++++ Provided data ++++

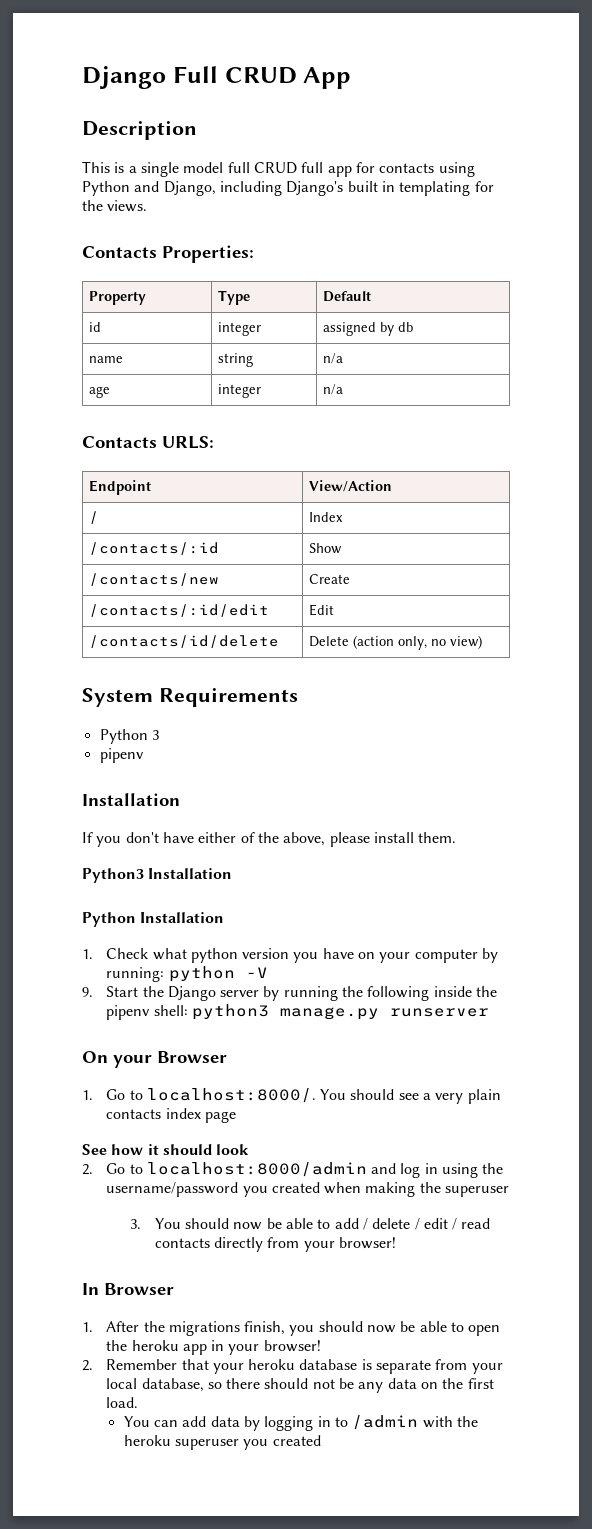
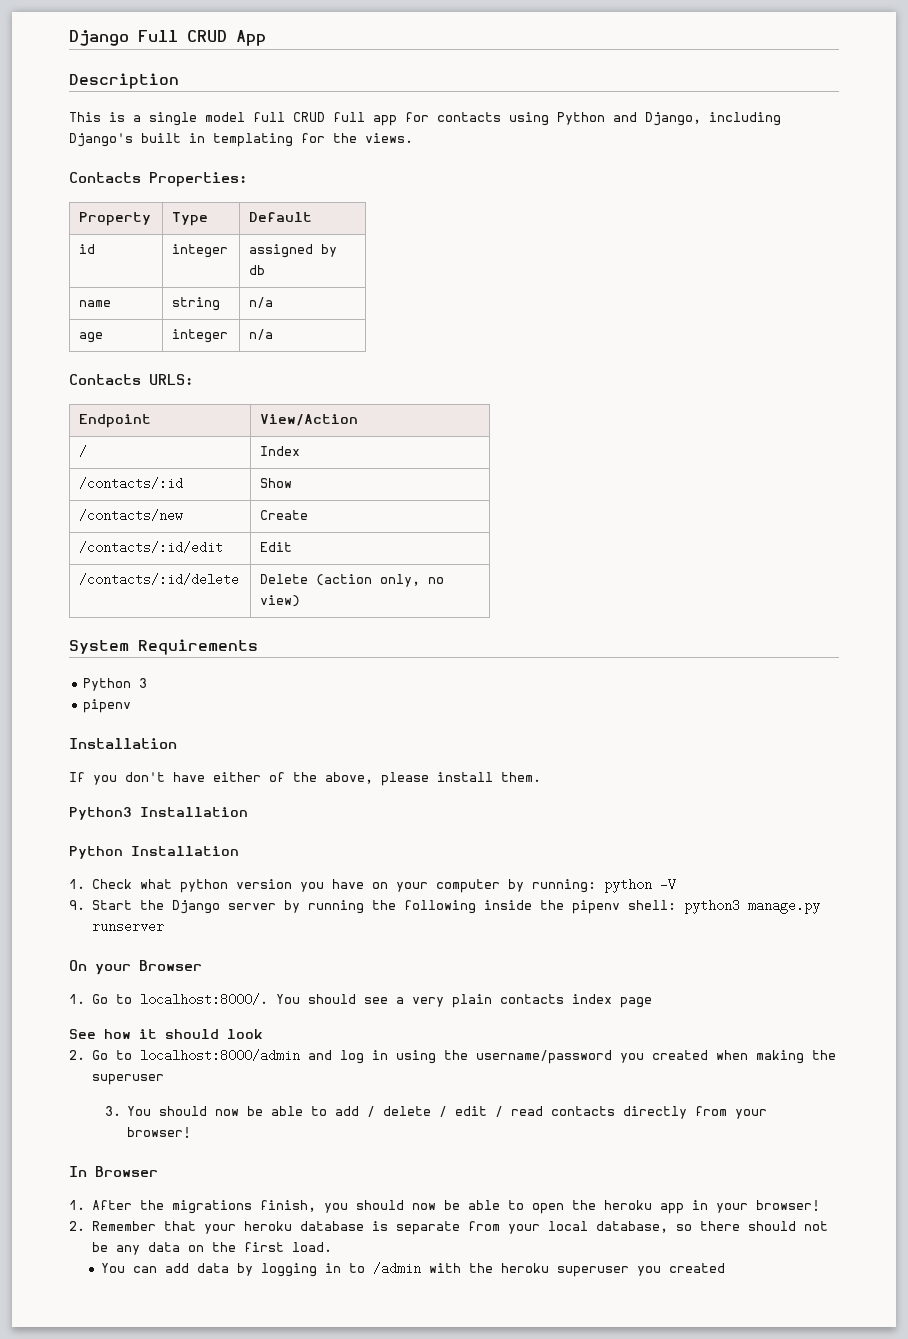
[89,635,280,648] /contacts/id/delete -> [79,573,240,586] /contacts/:id/delete

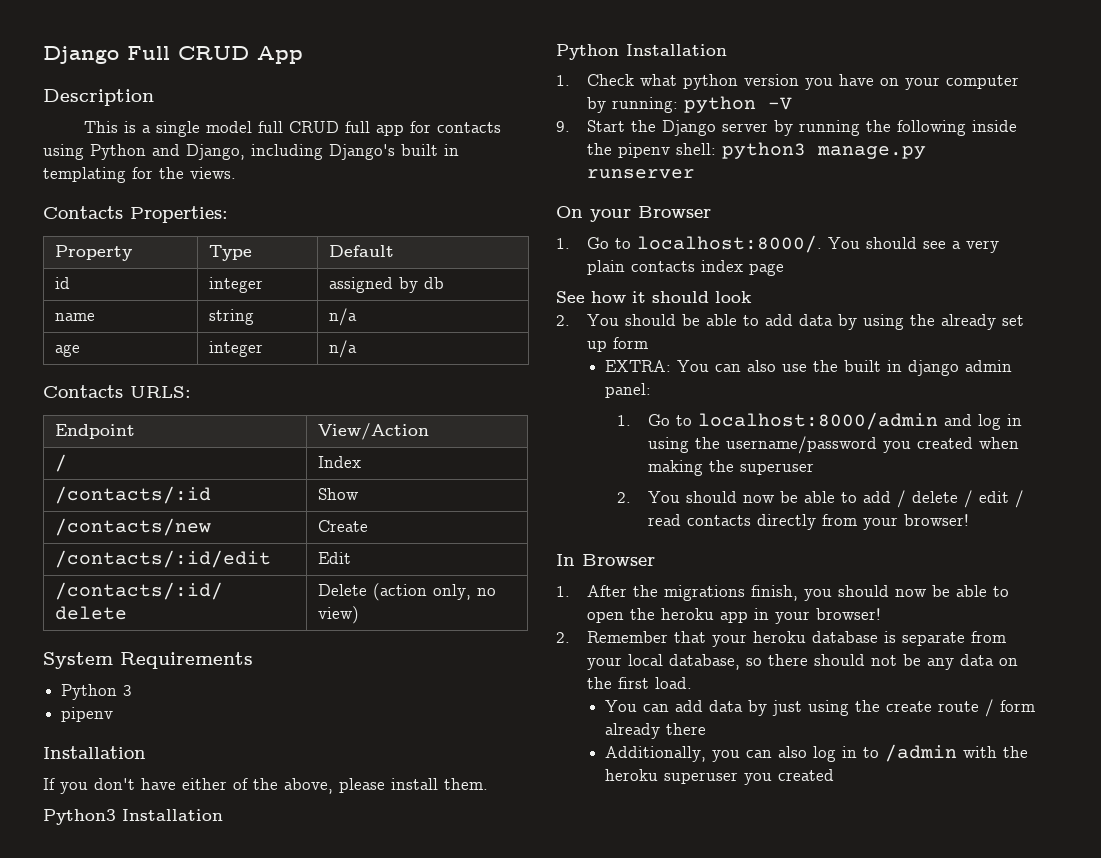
(85, 1055) none -> [586,314,1024,330] [586,337,648,352] [604,360,1012,376] [604,383,651,398] [617,415,632,426] You should be able to add data by using the already set up form // EXTRA: You can also use the built in django admin panel: // 1.
[104,1106,121,1116] 3. -> [617,492,632,503] 2.
[261,1263,318,1277] logging -> [771,699,1035,717] [604,723,706,739] [604,746,836,762] just using the create route / form already there // Additionally, you can also log

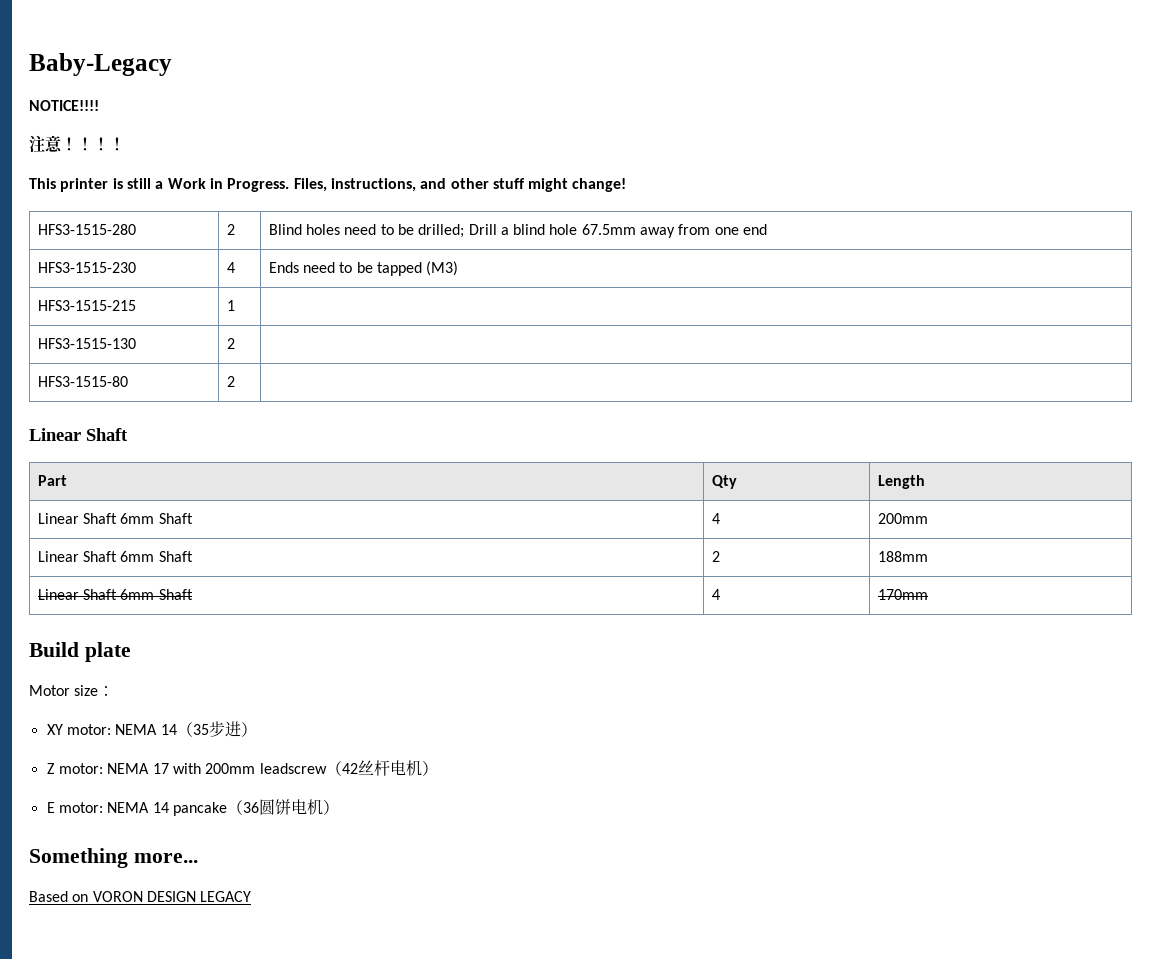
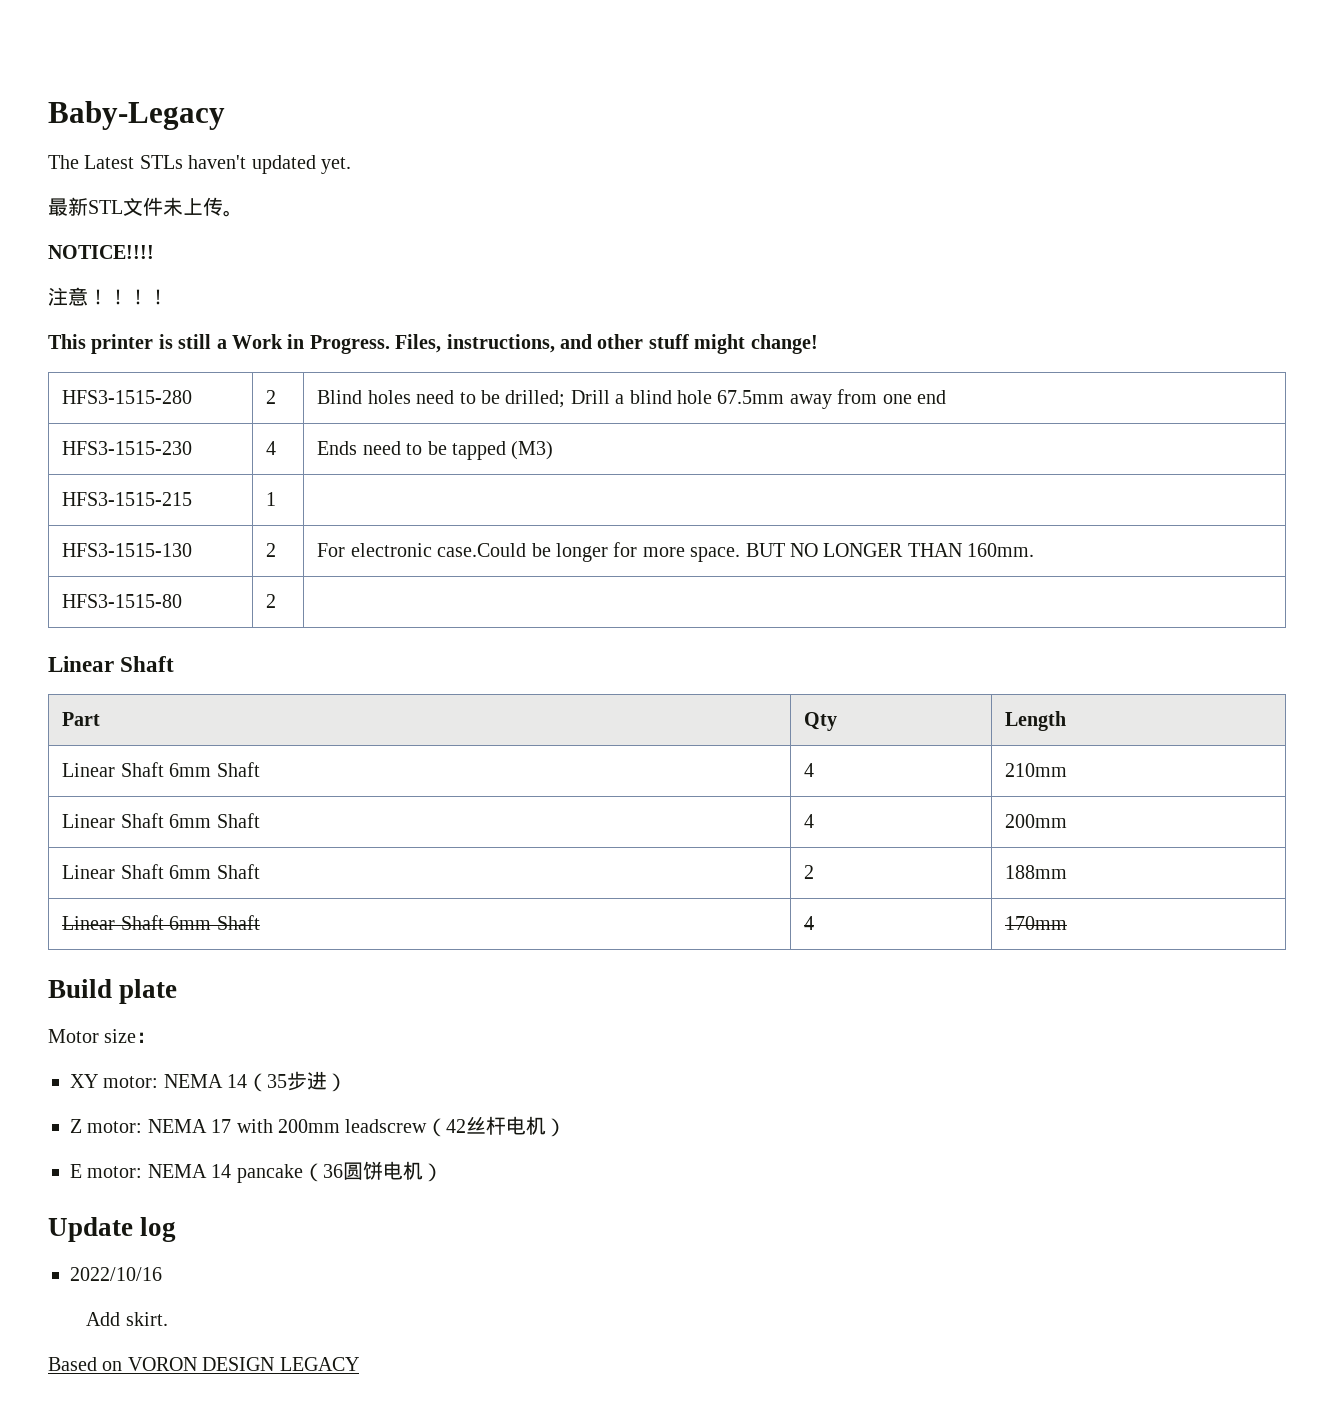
(172, 64) none -> [48,155,351,174] [48,197,243,217] // The Latest STLs haven't updated yet. // 最新STL文件未上传。
(235, 343) none -> [317,542,1035,562] For electronic case.Could be longer for more space. BUT NO LONGER THAN 160mm.
(925, 482) none -> [62,762,260,777] [804,763,815,777] [1005,763,1068,777] // Linear Shaft 6mm Shaft | 4 | 210mm
[29,848,198,868] Something more... -> [48,1217,177,1242] [70,1267,162,1281] [86,1312,168,1326] Update log // 2022/10/16 // Add skirt.

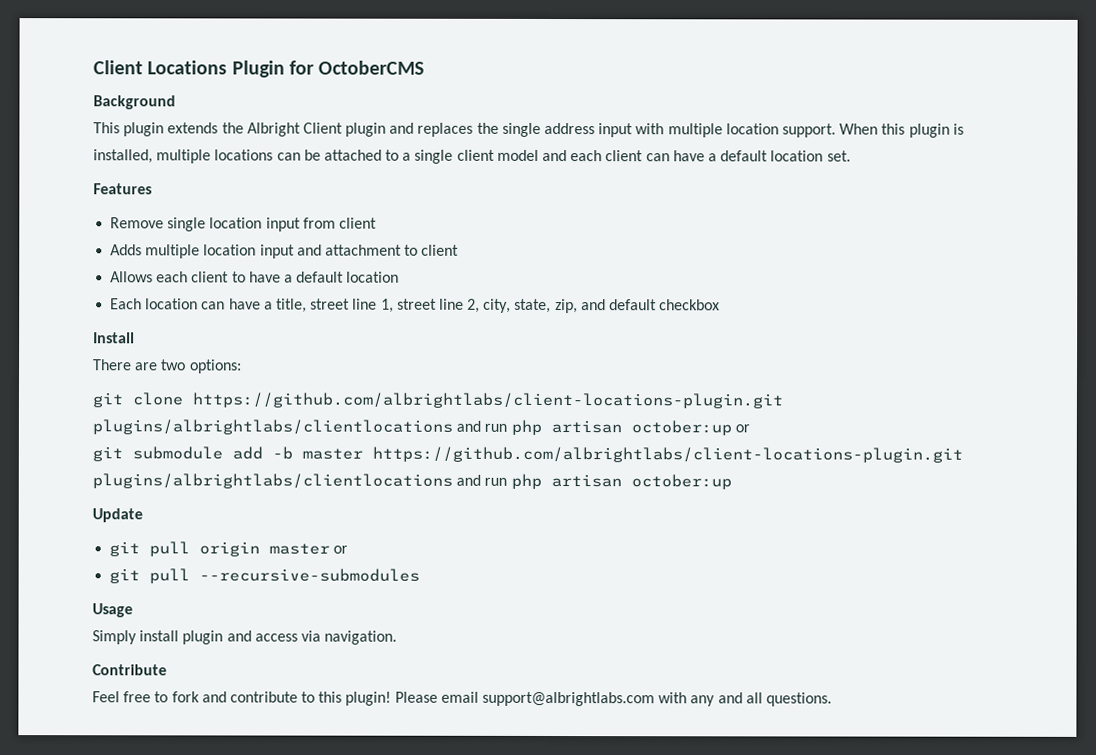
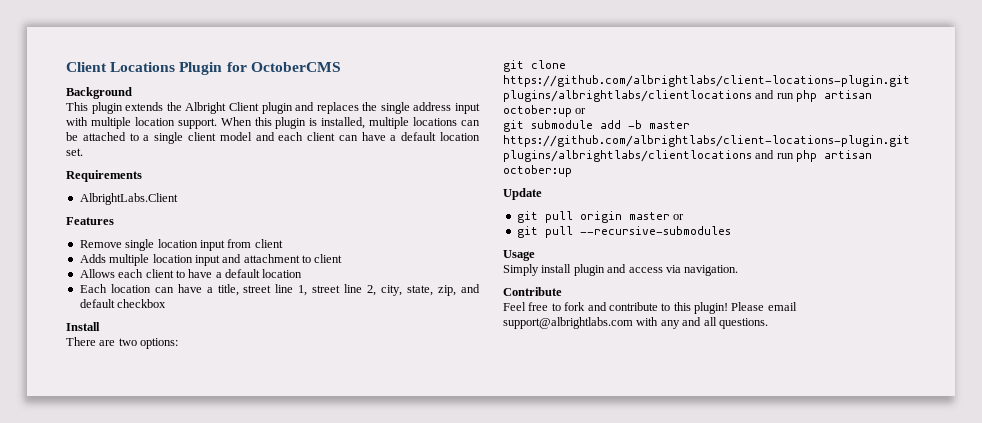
(851, 156) none -> [66,170,142,182] [79,193,178,205] // Requirements // AlbrightLabs.Client

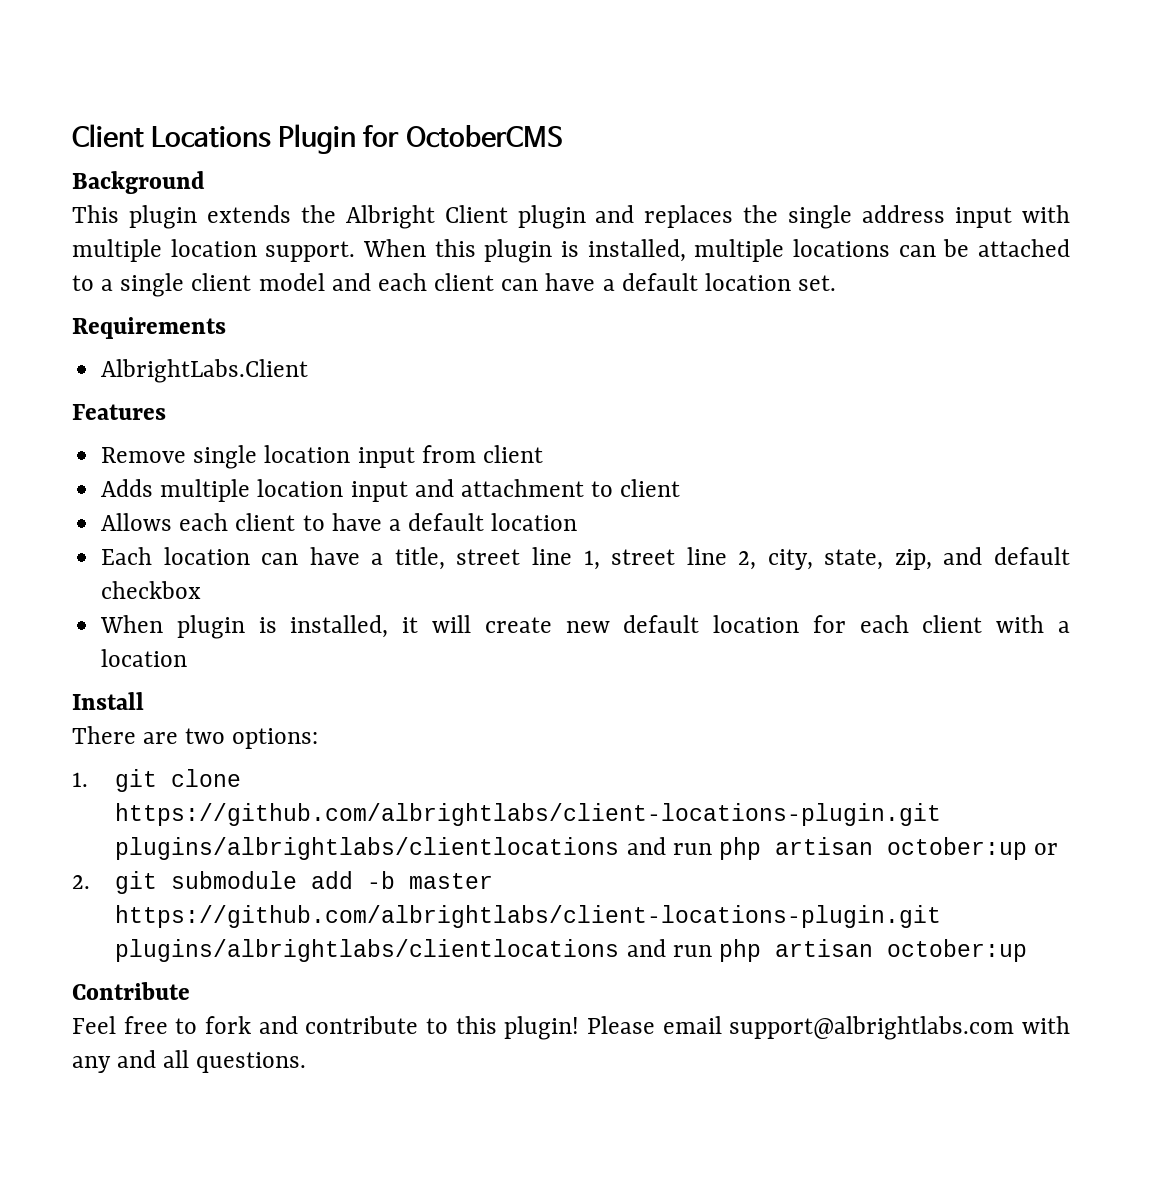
(167, 303) none -> [100,615,1070,639] [101,649,188,667] // When plugin is installed, it will create new default location for each client with a location
(179, 343) none -> [72,772,88,787] 1.
(587, 111) none -> [72,875,90,889] 2.
[503,188,542,200] [516,211,685,223] [516,226,731,238] [503,250,535,261] [503,264,739,276] // Update // git pull origin master or // git pull --recursive-submodules // Usage // Simply install plugin and access via navigation. -> (1027, 950) none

++++

**Exercise brief:** Produce a word-for-word copy of everything above from the line holding "(85, 1055) none" down to the line holding "[104,1106,121,1116] 3. ->", with both of those lines kept.

**Solution to this task:**
(85, 1055) none -> [586,314,1024,330] [586,337,648,352] [604,360,1012,376] [604,383,651,398] [617,415,632,426] You should be able to add data by using the already set up form // EXTRA: You can also use the built in django admin panel: // 1.
[104,1106,121,1116] 3. -> [617,492,632,503] 2.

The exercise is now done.